Tenacity, drive, and cunning helped shape a good detective as well, but like the best poker players, the most successful sleuths of all were masters of observation.

  He parked in the gravel lot beside Jimmy’s Corner Store. On his way inside, a violent wind whipped a flurry of leaves into the air. Two obese men were sitting on the lawn in Adirondack chairs, one in a suit, the other with greasy hair and a beard and overalls. They were drinking root beer and smoking cigars, hands waving as they engaged in a vigorous debate.

  When he had first moved back home, Preach had experienced mixed emotions. Despite the depression from his failure in Atlanta, the nostalgia of his childhood home had almost overwhelmed him, fluttering like a rare tropical bird in his chest, hard to pin down but shimmering with vitality. It was so beautiful here, so warm and lush, so peaceful at night. There was a sweet melancholy woven into the fabric of the place, an intimacy with nature and the community, tempered by the daily struggle to survive and the troubled history of the South.

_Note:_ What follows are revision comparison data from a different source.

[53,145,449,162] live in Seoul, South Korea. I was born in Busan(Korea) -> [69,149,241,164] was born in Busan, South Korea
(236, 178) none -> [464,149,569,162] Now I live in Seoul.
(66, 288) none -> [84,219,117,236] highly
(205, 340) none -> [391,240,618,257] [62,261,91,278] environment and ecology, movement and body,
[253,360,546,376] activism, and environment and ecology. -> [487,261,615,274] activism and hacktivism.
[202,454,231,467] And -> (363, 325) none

  He felt a duty to protect his hometown, preserve its innocence and its people, yet he knew he no longer quite belonged. Like all those characters in his favorite novels, he struggled with his choices, his sense of belonging, his definition of self, and the feeling of being lost in time.

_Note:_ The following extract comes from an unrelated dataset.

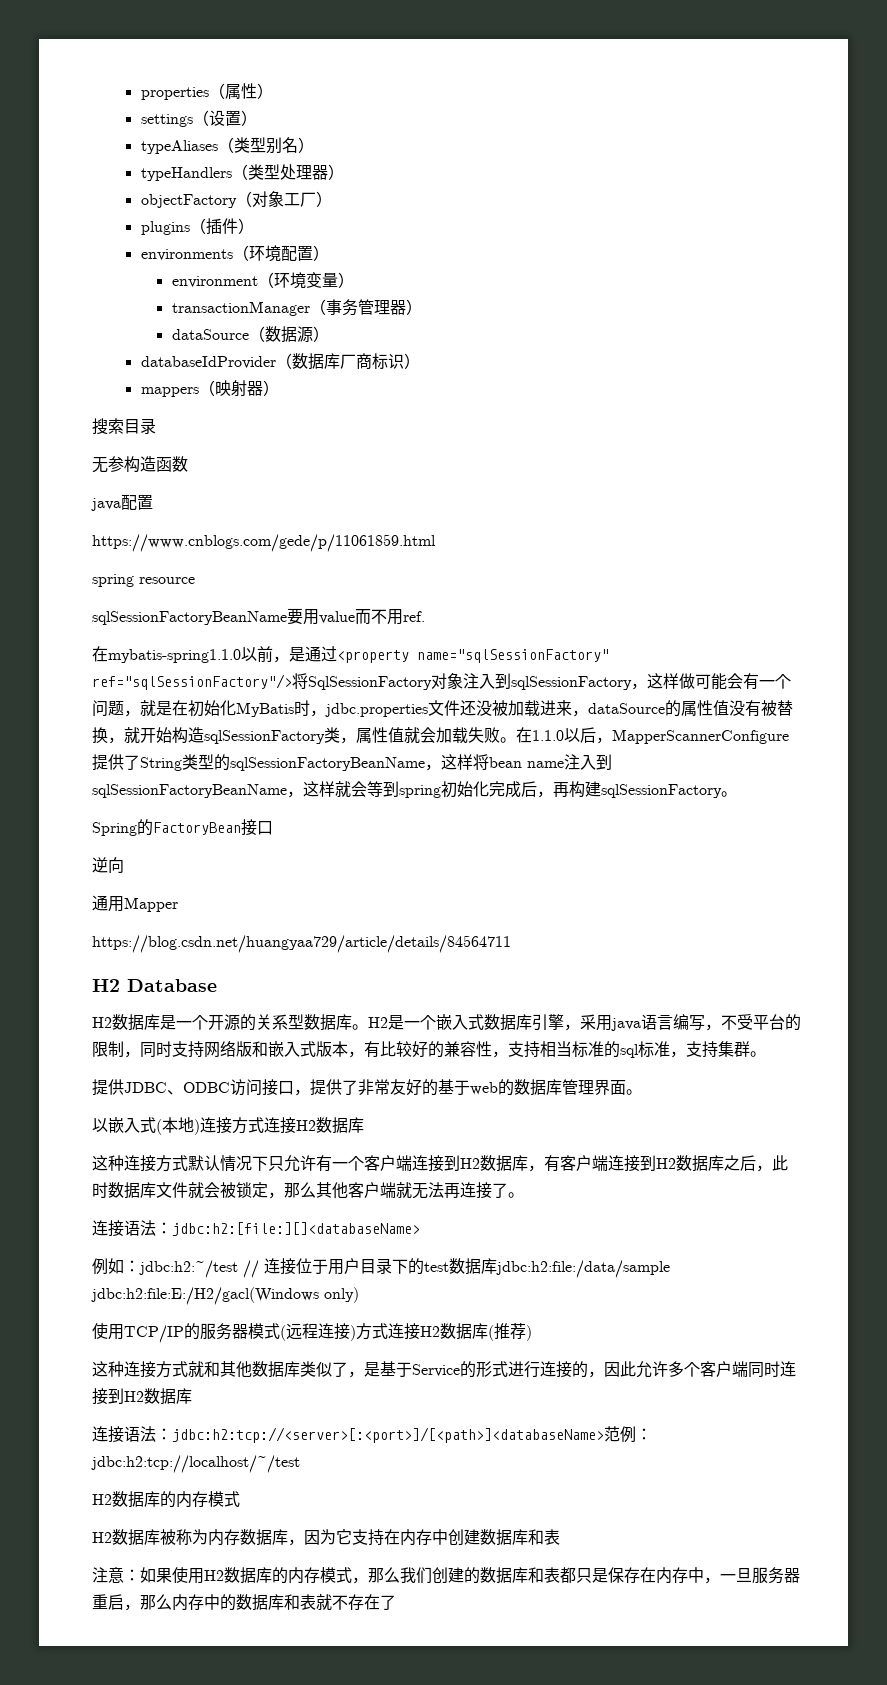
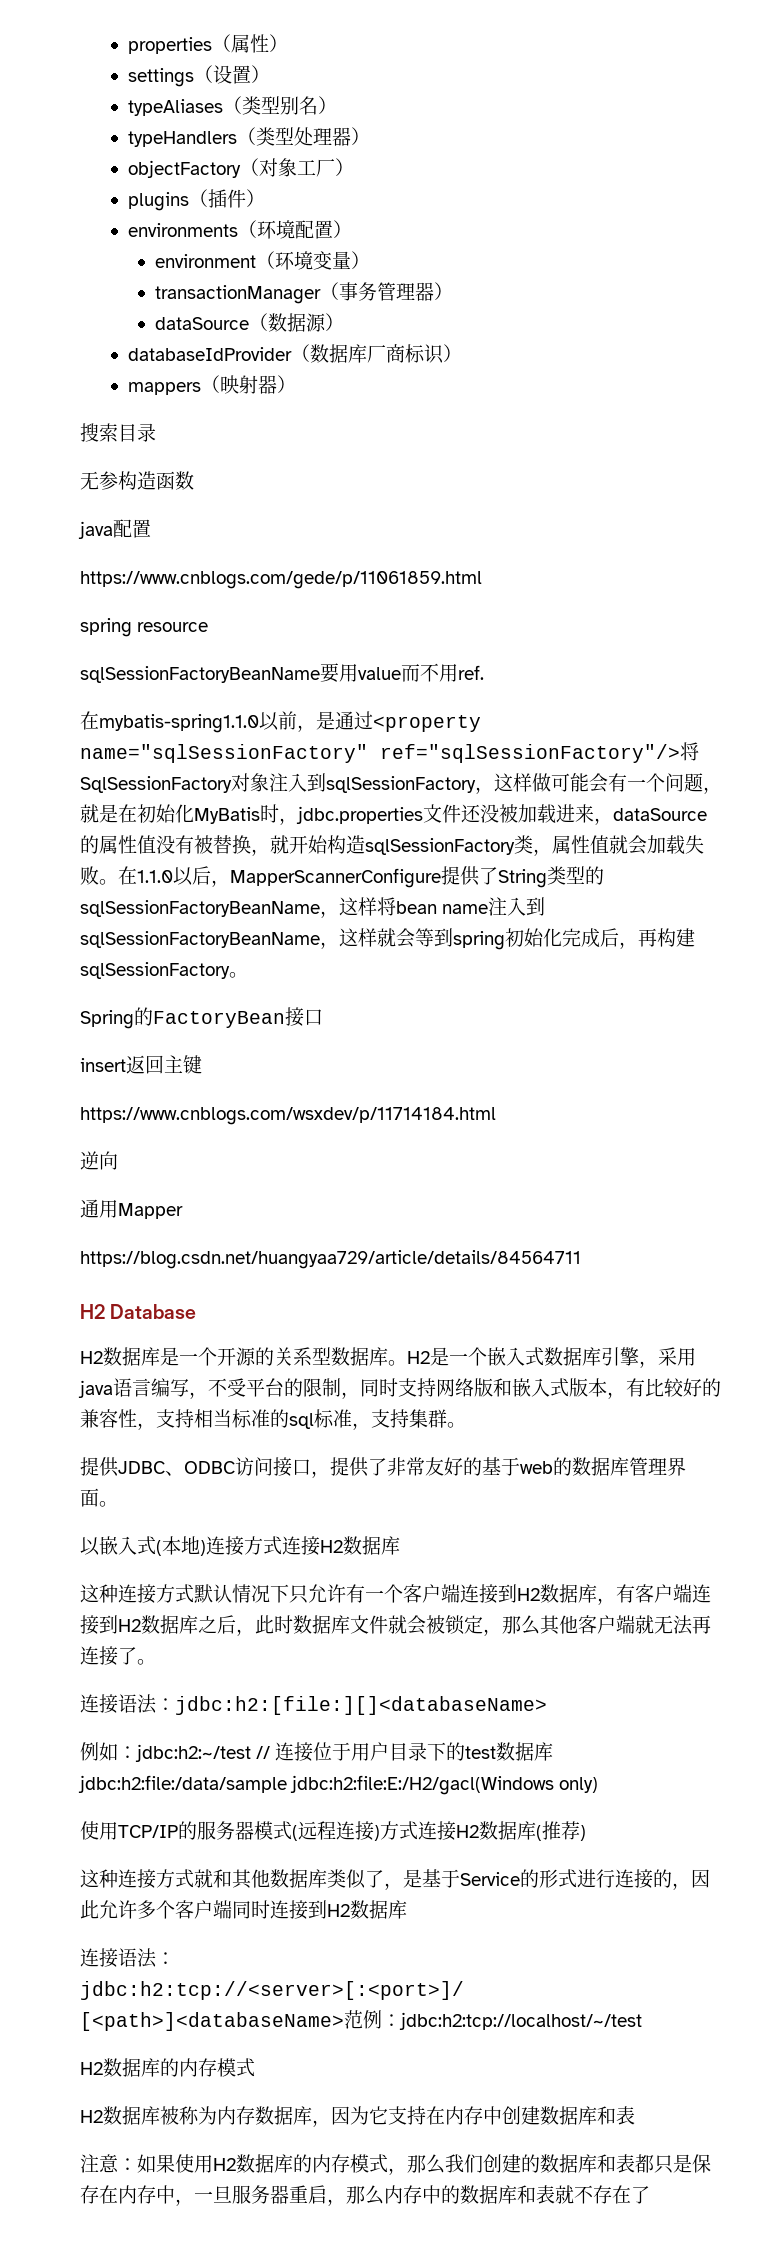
(273, 828) none -> [80,1055,202,1074] [80,1107,496,1125] // insert返回主键 // https://www.cnblogs.com/wsxdev/p/11714184.html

  Welcome to the human race, he thought.

  Inside the café, he purchased a bottle of brown ale from the refrigerated goods section, had the counter clerk pop the cap, and found a seat by the window. Scuffed wood floors, clapboard walls, cheap aluminum tables that hadn’t changed in fifty years. Jars of elderberry preserves and barbecue sauce on the shelves. He noticed a woman in camel print leggings and colored jewelry breastfeeding her child, a table of college boys with T-shirts and ball caps pulled low and faux worn jeans, a man dressed all in black with a scraggly beard and large hoop earrings, and a pair of old ladies conversing with graceful hand movements and careful nods.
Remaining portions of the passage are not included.